Mullen and U.S. Defense Secretary Leon Panetta told a Senate committee that while such attacks by groups linked to Iran had declined since the summer, the United States would not ignore it the attacks recurred.

“They (the Iranians) have been warned about continuing it … that if they keep killing our troops, that will not be something we will sit idly by and watch,” Mullen told the Senate Armed Services Committee.

“Iran needs to understand that we’re going to be around awhile here, making very clear to them that we’re not — we’re not simply going to ignore what Iran is doing in — in Iraq,” Panetta said.

Fourteen U.S. services members were killed in hostile incidents in Iraq in June. Most of the deaths were attributed by U.S. officials to rocket attacks by Shi’ite militias armed by Iran.

Mullen and Panetta said that the attacks stopped after a combination of military and diplomatic engagement with Tehran by Baghdad.

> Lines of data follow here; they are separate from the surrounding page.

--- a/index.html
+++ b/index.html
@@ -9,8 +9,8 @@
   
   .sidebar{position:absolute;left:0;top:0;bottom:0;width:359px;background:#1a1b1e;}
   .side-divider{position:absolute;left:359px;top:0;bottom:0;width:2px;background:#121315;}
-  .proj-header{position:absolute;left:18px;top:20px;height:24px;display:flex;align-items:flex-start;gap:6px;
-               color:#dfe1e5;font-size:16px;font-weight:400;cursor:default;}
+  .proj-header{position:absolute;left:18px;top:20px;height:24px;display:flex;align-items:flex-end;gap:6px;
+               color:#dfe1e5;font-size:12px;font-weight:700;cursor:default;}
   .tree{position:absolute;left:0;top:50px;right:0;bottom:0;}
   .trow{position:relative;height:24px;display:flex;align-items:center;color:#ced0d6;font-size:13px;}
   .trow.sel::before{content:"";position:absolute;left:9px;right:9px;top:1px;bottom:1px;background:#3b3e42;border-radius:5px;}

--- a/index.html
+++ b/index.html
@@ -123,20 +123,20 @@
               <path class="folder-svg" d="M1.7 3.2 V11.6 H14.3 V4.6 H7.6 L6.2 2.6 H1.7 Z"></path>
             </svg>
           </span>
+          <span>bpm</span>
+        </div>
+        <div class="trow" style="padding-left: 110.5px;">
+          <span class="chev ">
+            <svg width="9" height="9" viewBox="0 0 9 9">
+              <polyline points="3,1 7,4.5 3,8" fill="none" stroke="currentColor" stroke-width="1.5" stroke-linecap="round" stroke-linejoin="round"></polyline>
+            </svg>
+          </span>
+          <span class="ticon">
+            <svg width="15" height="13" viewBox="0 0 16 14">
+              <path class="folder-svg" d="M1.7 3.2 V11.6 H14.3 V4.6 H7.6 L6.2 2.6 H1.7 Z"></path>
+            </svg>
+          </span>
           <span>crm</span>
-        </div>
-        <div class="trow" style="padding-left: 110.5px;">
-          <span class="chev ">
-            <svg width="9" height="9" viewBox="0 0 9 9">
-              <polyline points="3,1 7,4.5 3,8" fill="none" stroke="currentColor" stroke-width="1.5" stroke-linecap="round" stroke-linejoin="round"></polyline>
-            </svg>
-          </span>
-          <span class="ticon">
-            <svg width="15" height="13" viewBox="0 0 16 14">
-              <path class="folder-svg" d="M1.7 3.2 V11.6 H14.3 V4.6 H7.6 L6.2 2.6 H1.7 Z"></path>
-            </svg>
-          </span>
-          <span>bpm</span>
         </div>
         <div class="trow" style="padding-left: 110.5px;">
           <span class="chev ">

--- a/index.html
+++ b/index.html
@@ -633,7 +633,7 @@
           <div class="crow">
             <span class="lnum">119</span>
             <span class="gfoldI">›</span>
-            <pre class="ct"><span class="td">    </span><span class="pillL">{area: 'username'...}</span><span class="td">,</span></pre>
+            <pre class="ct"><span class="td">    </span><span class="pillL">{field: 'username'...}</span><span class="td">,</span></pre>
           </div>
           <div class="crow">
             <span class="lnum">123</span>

But they suggested the potential for such attacks remained. Mullen said Iran has shipped weapons to Shi’ite militias operating in Iraq, including roadside bombs called EFPs (explosively formed projectiles) and rocket-propelled munitions known as IRAMs (improvised rocket-assisted munitions).

“They’re shipping EFPs and IRAMs. And the IRAMs are getting bigger and bigger. And so, there is a great downside potential for destabilizing particularly southern Iraq, that actually I think Prime Minister Malaki and the Iraqi leadership is concerned about,” Mullen said.

The U.S. military is scheduled to fully withdraw its remaining troops — numbering about 40,000 — from Iraq by December 31, although Iraqi politicians are trying to decide whether to ask Washington to leave some troops beyond 2011 to continue to train their army and police forces.

Mullen said the Obama administration would consult with Congress about the matter once it had a decision from Baghdad. “But we’re — honestly, we’re just not there yet. We’d be having, from my perspective, circular conversations about this, because we just don’t know what’s going on in Baghdad,” he said.